[Opening STUDY MATERIAL section]
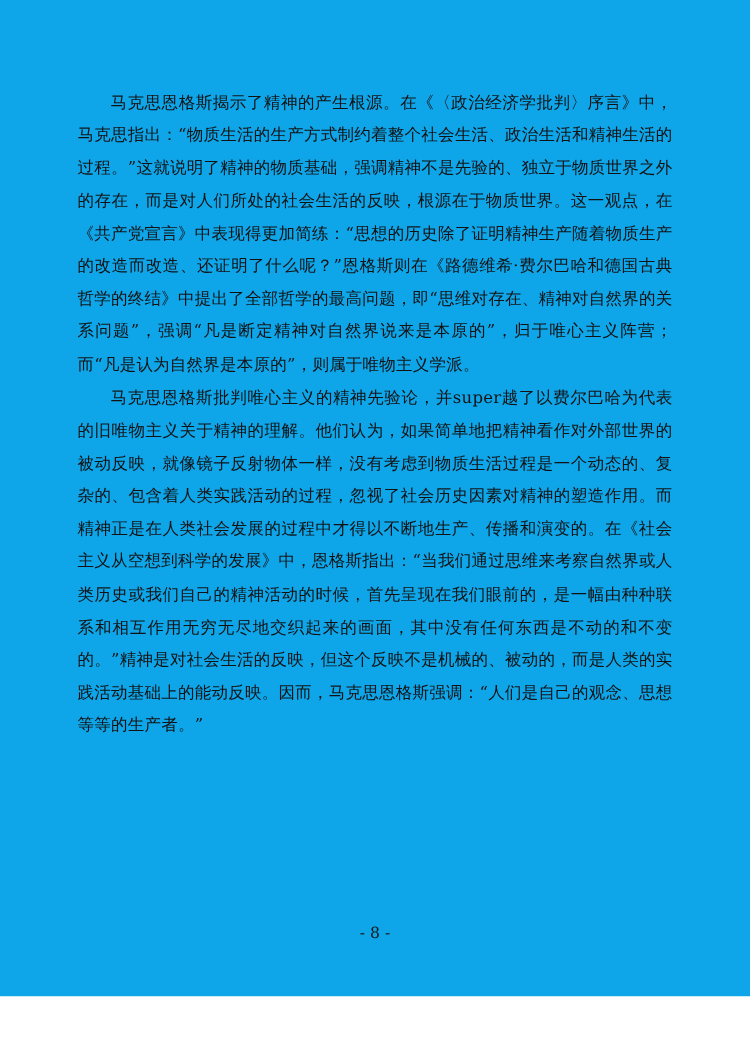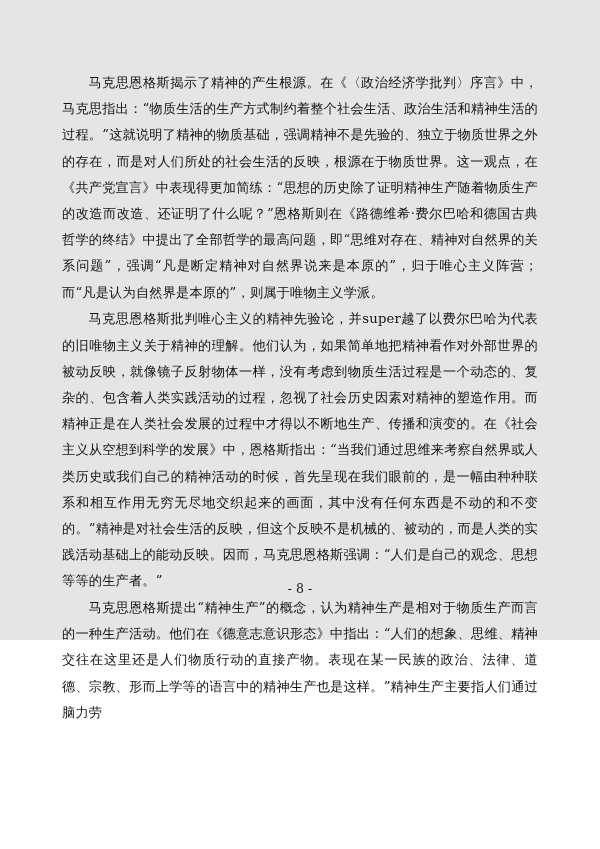--- a/index.html
+++ b/index.html
@@ -10,23 +10,23 @@
     width: 600px;
     height: 849px;
     background: #ffffff;
     font-family: "DejaVu Serif", "Liberation Serif", serif;
     color: #000000;
     overflow: hidden;
   }
   .page {
     position: relative;
     width: 600px;
-    height: 640px;
+    height: 797px;
     box-sizing: border-box;
-    background: #e5e5e5;
+    background: #0ea5e9;
     padding: 70px 62px 40px 62px;
   }
   .doc-body {
     font-size: 13.2px;
     line-height: 26.2px;
     text-align: justify;
     text-justify: inter-ideograph;
     color: #121212;
   }
   .para {
@@ -45,16 +45,15 @@
     font-family: "DejaVu Serif", "Liberation Serif", serif;
   }
 </style>
 </head>
 <body>
 
 <div class="page">
   <div class="doc-body">
     <p class="para">马克思恩格斯揭示了精神的产生根源。在《〈政治经济学批判〉序言》中，马克思指出：“物质生活的生产方式制约着整个社会生活、政治生活和精神生活的过程。”这就说明了精神的物质基础，强调精神不是先验的、独立于物质世界之外的存在，而是对人们所处的社会生活的反映，根源在于物质世界。这一观点，在《共产党宣言》中表现得更加简练：“思想的历史除了证明精神生产随着物质生产的改造而改造、还证明了什么呢？”恩格斯则在《路德维希·费尔巴哈和德国古典哲学的终结》中提出了全部哲学的最高问题，即“思维对存在、精神对自然界的关系问题”，强调“凡是断定精神对自然界说来是本原的”，归于唯心主义阵营；而“凡是认为自然界是本原的”，则属于唯物主义学派。</p>
     <p class="para">马克思恩格斯批判唯心主义的精神先验论，并super越了以费尔巴哈为代表的旧唯物主义关于精神的理解。他们认为，如果简单地把精神看作对外部世界的被动反映，就像镜子反射物体一样，没有考虑到物质生活过程是一个动态的、复杂的、包含着人类实践活动的过程，忽视了社会历史因素对精神的塑造作用。而精神正是在人类社会发展的过程中才得以不断地生产、传播和演变的。在《社会主义从空想到科学的发展》中，恩格斯指出：“当我们通过思维来考察自然界或人类历史或我们自己的精神活动的时候，首先呈现在我们眼前的，是一幅由种种联系和相互作用无穷无尽地交织起来的画面，其中没有任何东西是不动的和不变的。”精神是对社会生活的反映，但这个反映不是机械的、被动的，而是人类的实践活动基础上的能动反映。因而，马克思恩格斯强调：“人们是自己的观念、思想等等的生产者。”</p>
-    <p class="para">马克思恩格斯提出“精神生产”的概念，认为精神生产是相对于物质生产而言的一种生产活动。他们在《德意志意识形态》中指出：“人们的想象、思维、精神交往在这里还是人们物质行动的直接产物。表现在某一民族的政治、法律、道德、宗教、形而上学等的语言中的精神生产也是这样。”精神生产主要指人们通过脑力劳</p>
   </div>
   <div class="page-number">- 8 -</div>
 </div>
 
 </body></html>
[Closing STUDY MATERIAL section]
● YOUR INSTRUCTIONS: Each line of the data needs to be output exactly, with any image excluded.

● ANSWER TO THE EXERCISE:
--- a/index.html
+++ b/index.html
@@ -10,23 +10,23 @@
     width: 600px;
     height: 849px;
     background: #ffffff;
     font-family: "DejaVu Serif", "Liberation Serif", serif;
     color: #000000;
     overflow: hidden;
   }
   .page {
     position: relative;
     width: 600px;
-    height: 640px;
+    height: 797px;
     box-sizing: border-box;
-    background: #e5e5e5;
+    background: #0ea5e9;
     padding: 70px 62px 40px 62px;
   }
   .doc-body {
     font-size: 13.2px;
     line-height: 26.2px;
     text-align: justify;
     text-justify: inter-ideograph;
     color: #121212;
   }
   .para {
@@ -45,16 +45,15 @@
     font-family: "DejaVu Serif", "Liberation Serif", serif;
   }
 </style>
 </head>
 <body>
 
 <div class="page">
   <div class="doc-body">
     <p class="para">马克思恩格斯揭示了精神的产生根源。在《〈政治经济学批判〉序言》中，马克思指出：“物质生活的生产方式制约着整个社会生活、政治生活和精神生活的过程。”这就说明了精神的物质基础，强调精神不是先验的、独立于物质世界之外的存在，而是对人们所处的社会生活的反映，根源在于物质世界。这一观点，在《共产党宣言》中表现得更加简练：“思想的历史除了证明精神生产随着物质生产的改造而改造、还证明了什么呢？”恩格斯则在《路德维希·费尔巴哈和德国古典哲学的终结》中提出了全部哲学的最高问题，即“思维对存在、精神对自然界的关系问题”，强调“凡是断定精神对自然界说来是本原的”，归于唯心主义阵营；而“凡是认为自然界是本原的”，则属于唯物主义学派。</p>
     <p class="para">马克思恩格斯批判唯心主义的精神先验论，并super越了以费尔巴哈为代表的旧唯物主义关于精神的理解。他们认为，如果简单地把精神看作对外部世界的被动反映，就像镜子反射物体一样，没有考虑到物质生活过程是一个动态的、复杂的、包含着人类实践活动的过程，忽视了社会历史因素对精神的塑造作用。而精神正是在人类社会发展的过程中才得以不断地生产、传播和演变的。在《社会主义从空想到科学的发展》中，恩格斯指出：“当我们通过思维来考察自然界或人类历史或我们自己的精神活动的时候，首先呈现在我们眼前的，是一幅由种种联系和相互作用无穷无尽地交织起来的画面，其中没有任何东西是不动的和不变的。”精神是对社会生活的反映，但这个反映不是机械的、被动的，而是人类的实践活动基础上的能动反映。因而，马克思恩格斯强调：“人们是自己的观念、思想等等的生产者。”</p>
-    <p class="para">马克思恩格斯提出“精神生产”的概念，认为精神生产是相对于物质生产而言的一种生产活动。他们在《德意志意识形态》中指出：“人们的想象、思维、精神交往在这里还是人们物质行动的直接产物。表现在某一民族的政治、法律、道德、宗教、形而上学等的语言中的精神生产也是这样。”精神生产主要指人们通过脑力劳</p>
   </div>
   <div class="page-number">- 8 -</div>
 </div>
 
 </body></html>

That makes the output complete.